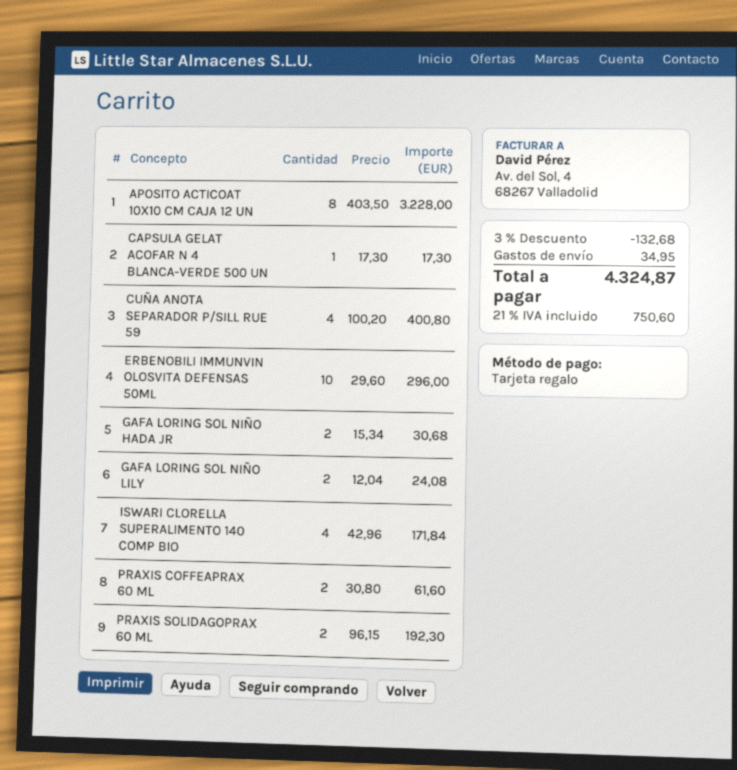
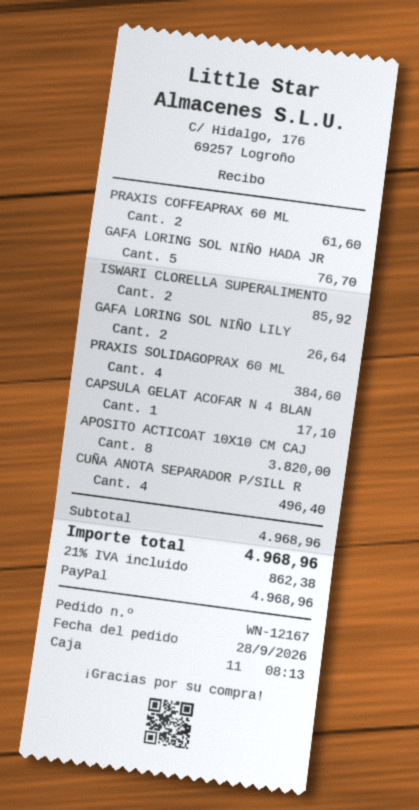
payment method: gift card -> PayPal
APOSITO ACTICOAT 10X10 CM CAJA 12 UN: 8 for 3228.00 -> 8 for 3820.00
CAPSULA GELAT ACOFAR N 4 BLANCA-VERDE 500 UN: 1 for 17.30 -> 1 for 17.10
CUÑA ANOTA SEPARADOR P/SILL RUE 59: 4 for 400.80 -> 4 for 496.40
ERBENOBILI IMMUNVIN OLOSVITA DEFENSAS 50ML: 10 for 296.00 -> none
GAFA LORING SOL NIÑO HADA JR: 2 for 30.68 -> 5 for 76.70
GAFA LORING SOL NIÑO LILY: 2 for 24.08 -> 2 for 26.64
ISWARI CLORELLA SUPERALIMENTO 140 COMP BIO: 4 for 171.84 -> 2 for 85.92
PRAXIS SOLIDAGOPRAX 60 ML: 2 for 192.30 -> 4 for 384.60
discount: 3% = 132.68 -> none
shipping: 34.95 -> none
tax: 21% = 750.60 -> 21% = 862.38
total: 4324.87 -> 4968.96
....
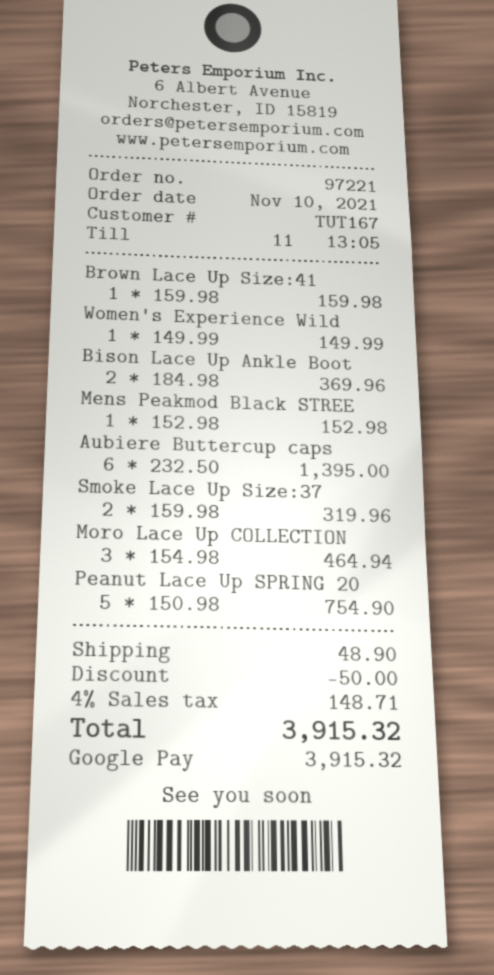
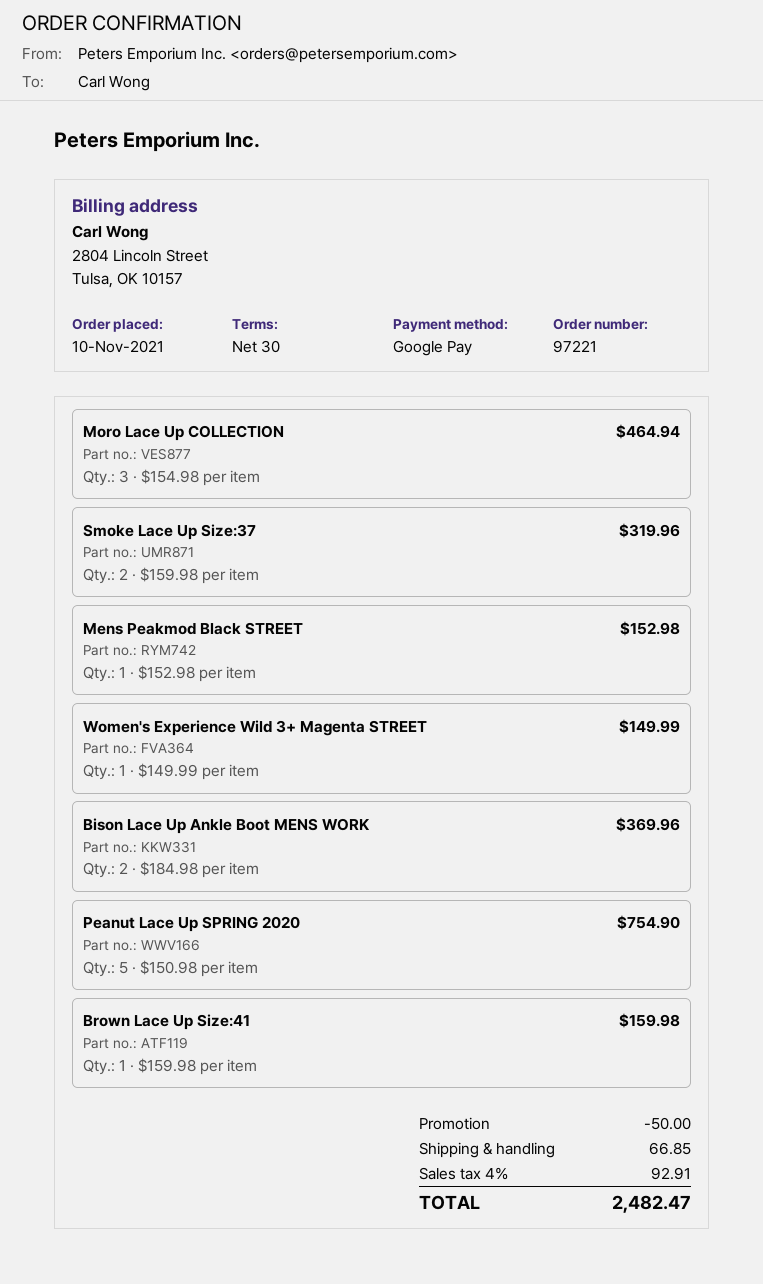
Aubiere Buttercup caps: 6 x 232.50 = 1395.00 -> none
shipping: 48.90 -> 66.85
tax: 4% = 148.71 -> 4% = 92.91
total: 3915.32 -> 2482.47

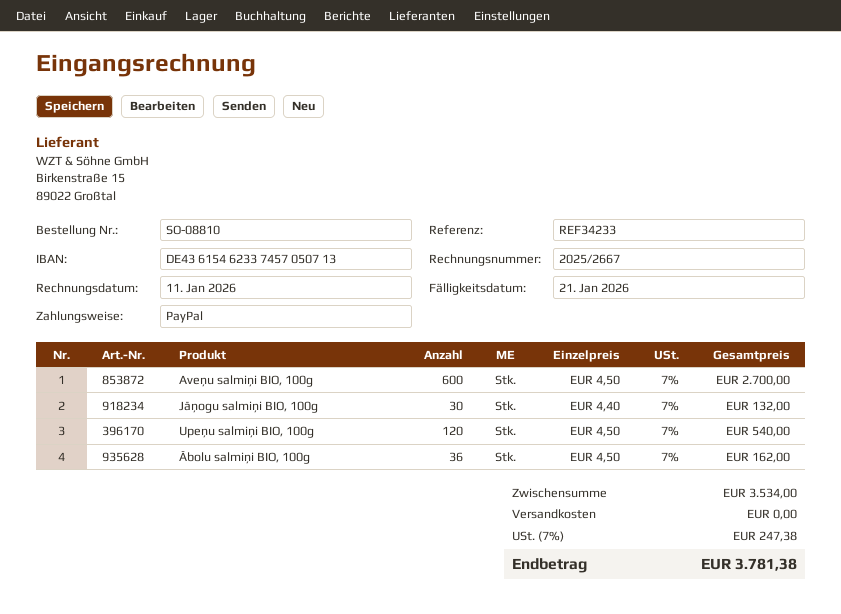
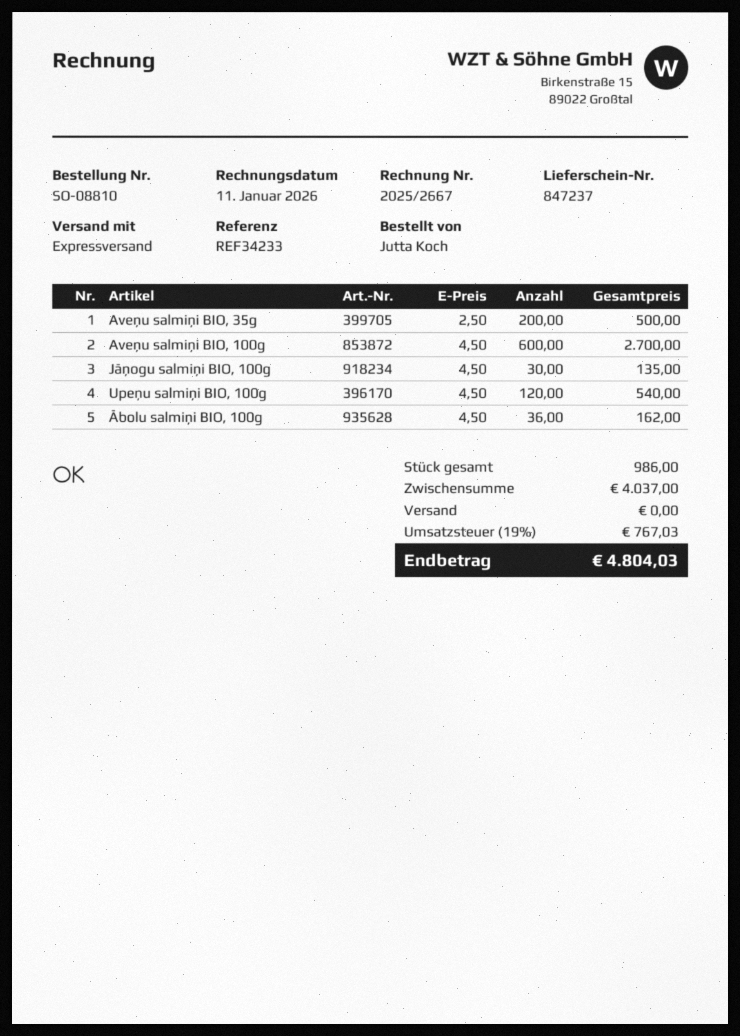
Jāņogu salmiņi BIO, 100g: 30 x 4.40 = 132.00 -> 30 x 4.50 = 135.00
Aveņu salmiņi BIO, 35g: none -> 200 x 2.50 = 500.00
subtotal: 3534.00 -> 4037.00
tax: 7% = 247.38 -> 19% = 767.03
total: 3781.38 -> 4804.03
....
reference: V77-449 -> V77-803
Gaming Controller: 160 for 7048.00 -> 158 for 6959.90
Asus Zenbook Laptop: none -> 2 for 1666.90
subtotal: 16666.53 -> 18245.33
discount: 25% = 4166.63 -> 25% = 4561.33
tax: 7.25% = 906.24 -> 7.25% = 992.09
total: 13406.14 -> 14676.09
....
_Exercise details:_
When the line with "Jāņogu salmiņi BIO, 100g: 30" is reached in the data above, begin copying, and stop after the line with "total: 3781.38 -> 4804.03"; copy each line exactly, both ends included.

_Task result:_
Jāņogu salmiņi BIO, 100g: 30 x 4.40 = 132.00 -> 30 x 4.50 = 135.00
Aveņu salmiņi BIO, 35g: none -> 200 x 2.50 = 500.00
subtotal: 3534.00 -> 4037.00
tax: 7% = 247.38 -> 19% = 767.03
total: 3781.38 -> 4804.03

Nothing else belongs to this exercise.